REQUIRED ACTION
Your copy begins at the line with "- Remove the jQuery dependency" and runs through the end of the data below. Set down only those lines exactly, without pictures.

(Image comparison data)
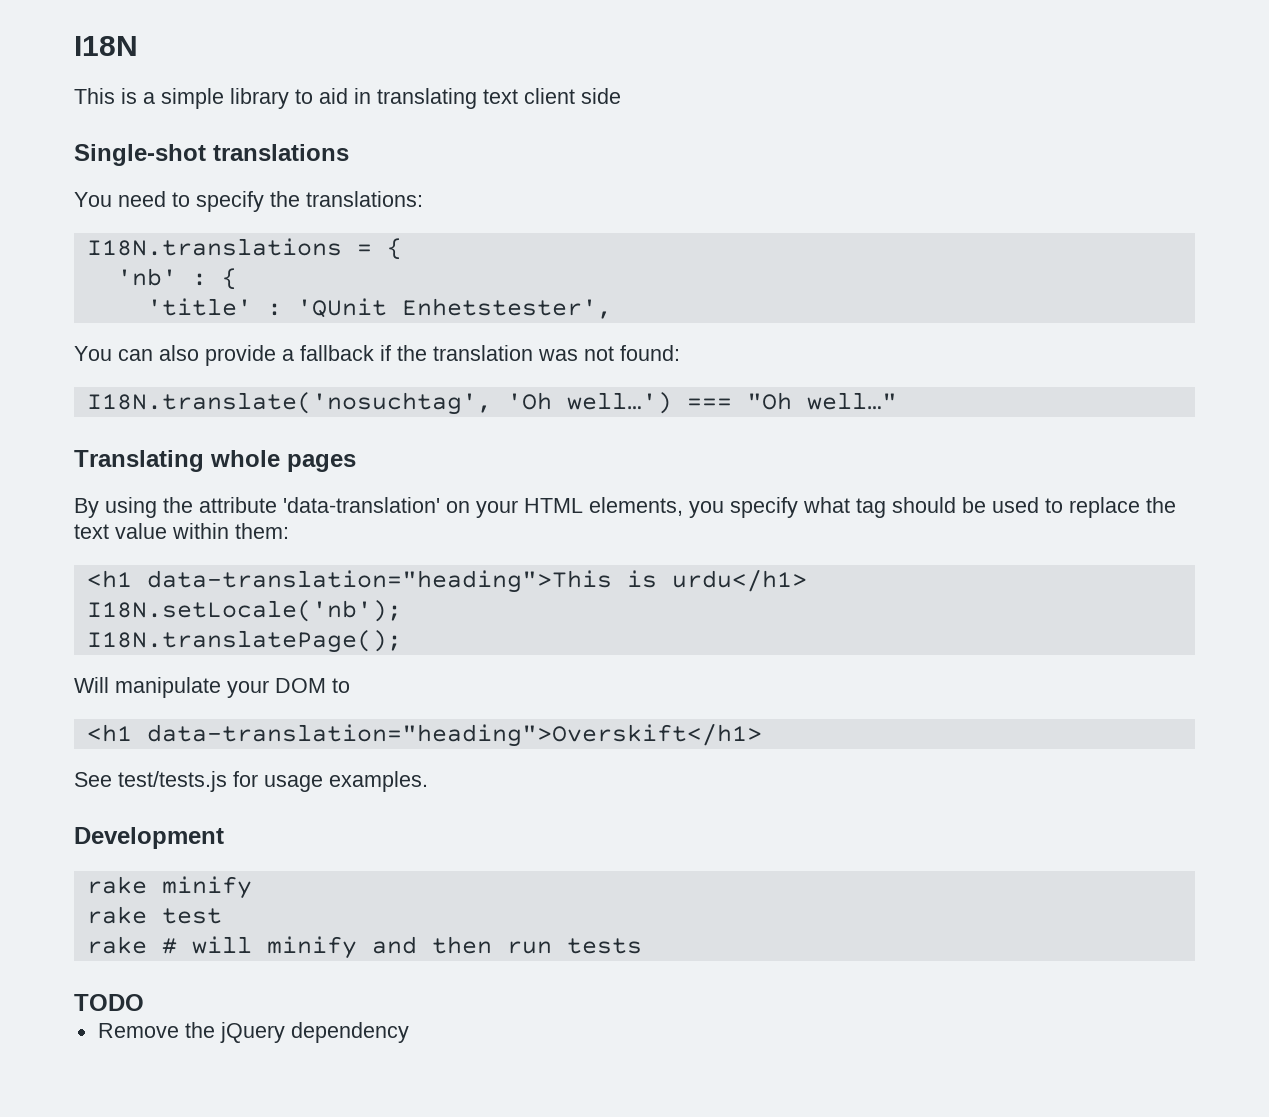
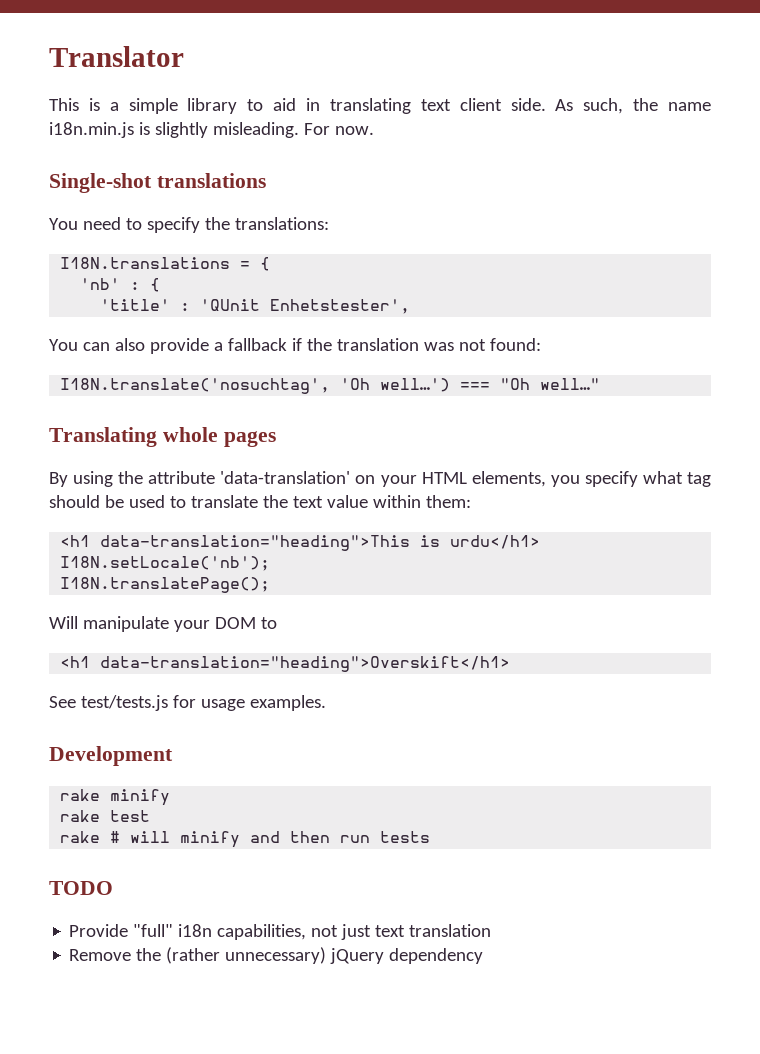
- I18N
+ Translator
- This is a simple library to aid in translating text client side
+ This is a simple library to aid in translating text client side. As such, the name i18n.min.js is slightly misleading. For now.
- By using the attribute 'data-translation' on your HTML elements, you specify what tag should be used to replace the text value within them:
+ By using the attribute 'data-translation' on your HTML elements, you specify what tag should be used to translate the text value within them:
+ Provide "full" i18n capabilities, not just text translation
- Remove the jQuery dependency
+ Remove the (rather unnecessary) jQuery dependency

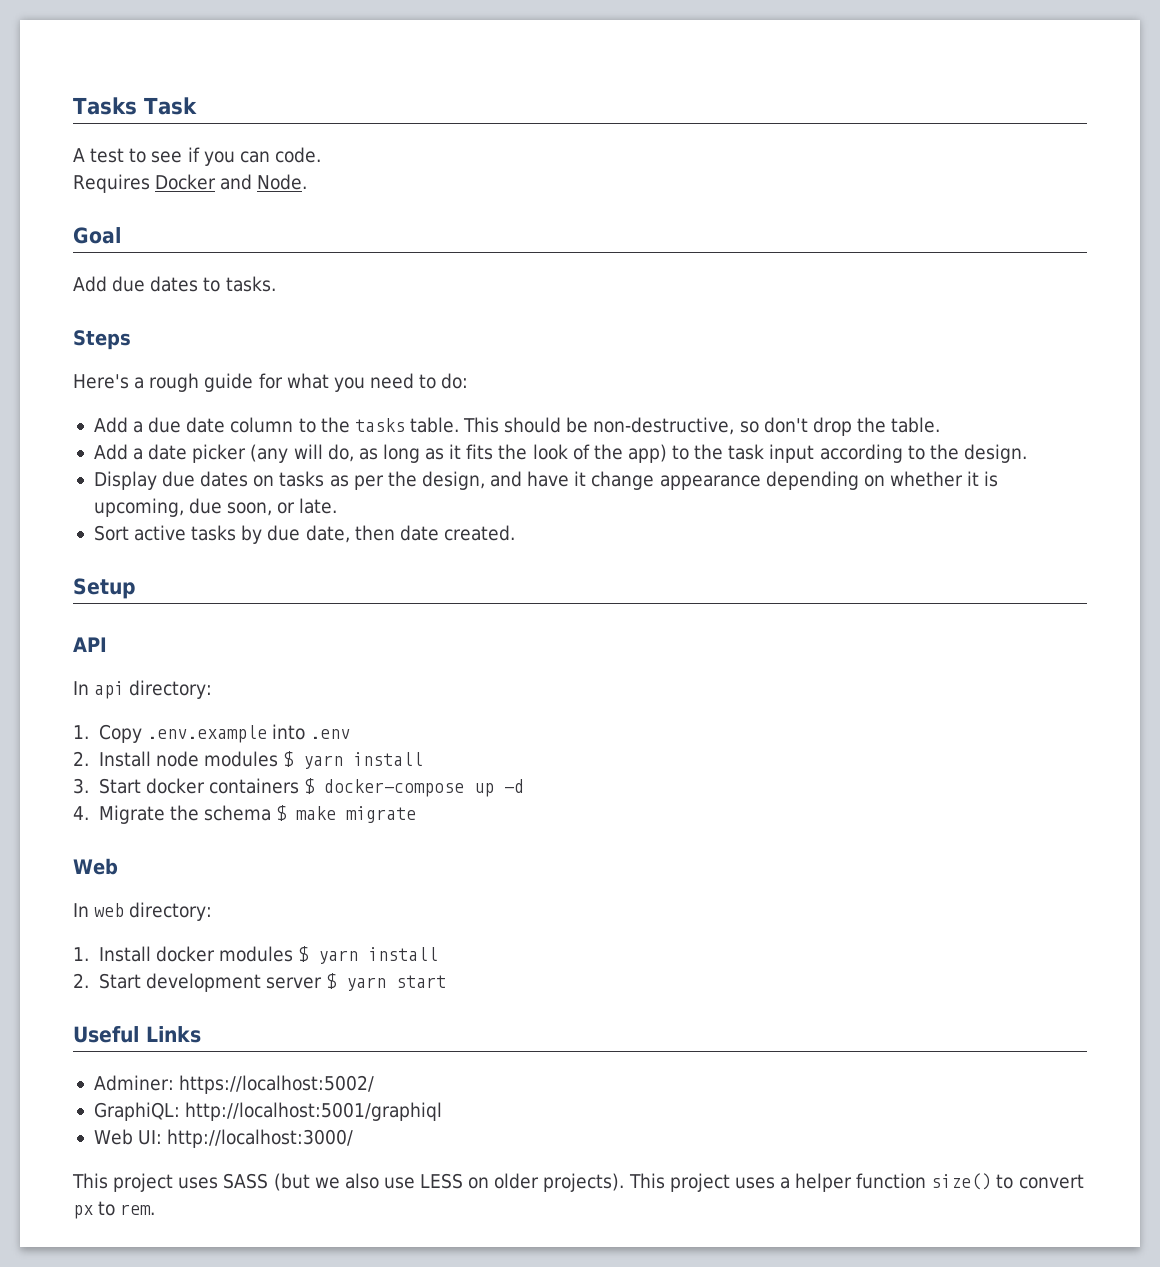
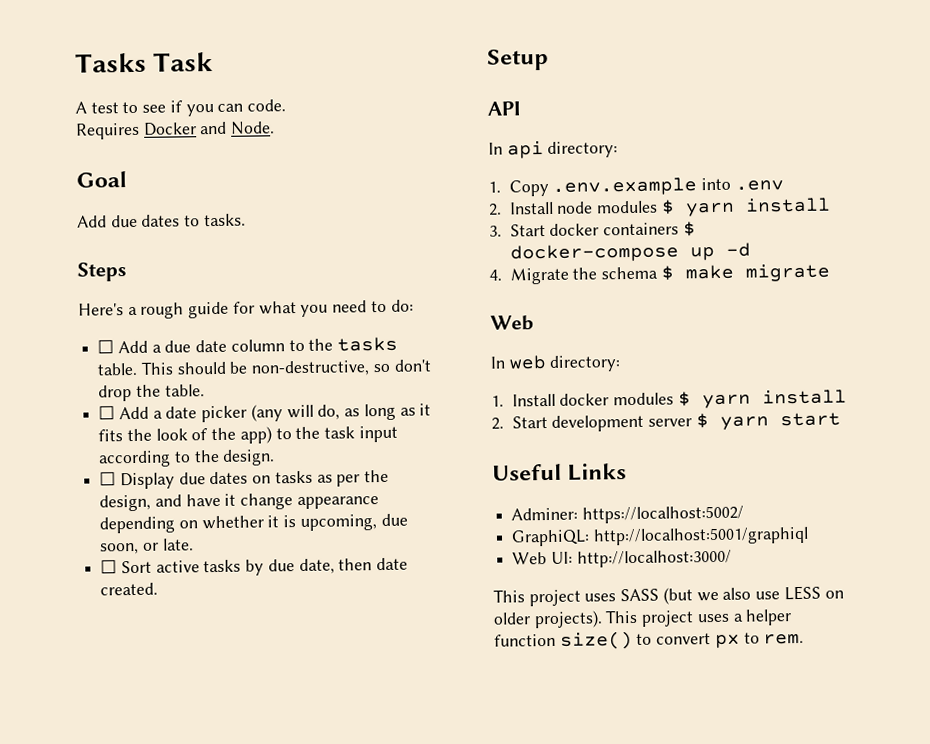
- Add a due date column to the tasks table.
+ ☐ Add a due date column to the tasks table.
- Add a date picker (any will do, as long as it fits the look of the app) to the task input according to the design.
+ ☐ Add a date picker (any will do, as long as it fits the look of the app) to the task input according to the design.
- Display due dates on tasks as per the design, and have it change appearance depending on whether it is upcoming, due soon, or late.
+ ☐ Display due dates on tasks as per the design, and have it change appearance depending on whether it is upcoming, due soon, or late.
- Sort active tasks by due date, then date created.
+ ☐ Sort active tasks by due date, then date created.

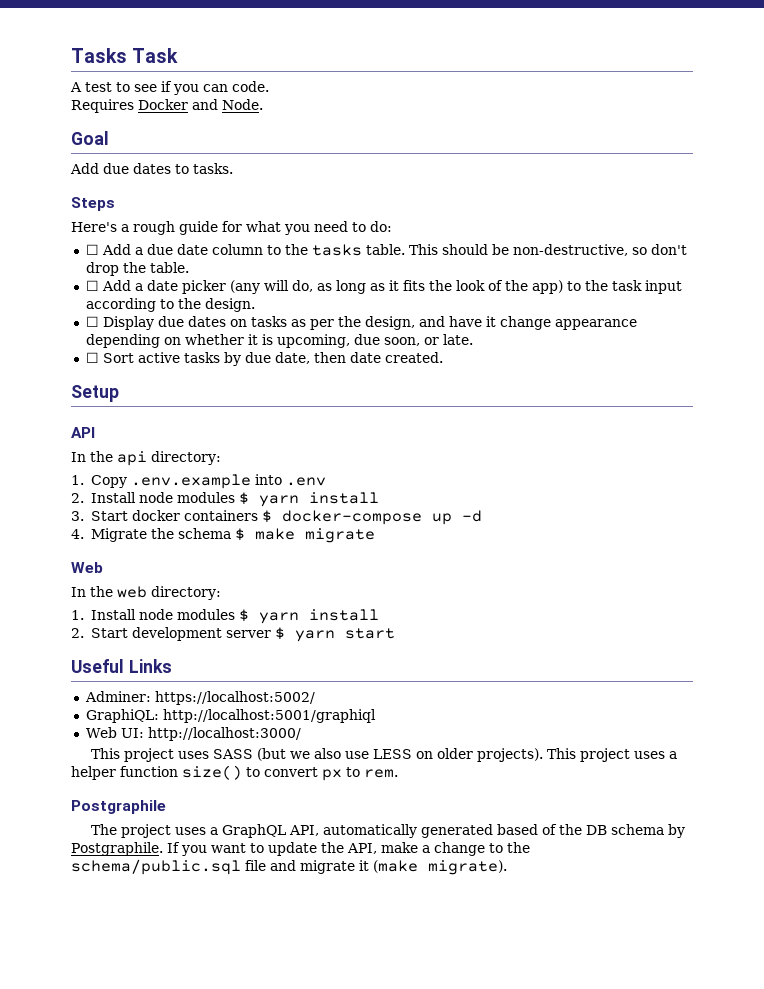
- In api directory:
+ In the api directory:
- In web directory:
+ In the web directory:
- 1. Install docker modules $ yarn install
+ 1. Install node modules $ yarn install
+ Postgraphile
+ The project uses a GraphQL API, automatically generated based of the DB schema by Postgraphile. If you want to update the API, make a change to the schema/public.sql file and migrate it (make migrate).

OUTPUT
- Remove the jQuery dependency
+ Remove the (rather unnecessary) jQuery dependency

- Add a due date column to the tasks table.
+ ☐ Add a due date column to the tasks table.
- Add a date picker (any will do, as long as it fits the look of the app) to the task input according to the design.
+ ☐ Add a date picker (any will do, as long as it fits the look of the app) to the task input according to the design.
- Display due dates on tasks as per the design, and have it change appearance depending on whether it is upcoming, due soon, or late.
+ ☐ Display due dates on tasks as per the design, and have it change appearance depending on whether it is upcoming, due soon, or late.
- Sort active tasks by due date, then date created.
+ ☐ Sort active tasks by due date, then date created.

- In api directory:
+ In the api directory:
- In web directory:
+ In the web directory:
- 1. Install docker modules $ yarn install
+ 1. Install node modules $ yarn install
+ Postgraphile
+ The project uses a GraphQL API, automatically generated based of the DB schema by Postgraphile. If you want to update the API, make a change to the schema/public.sql file and migrate it (make migrate).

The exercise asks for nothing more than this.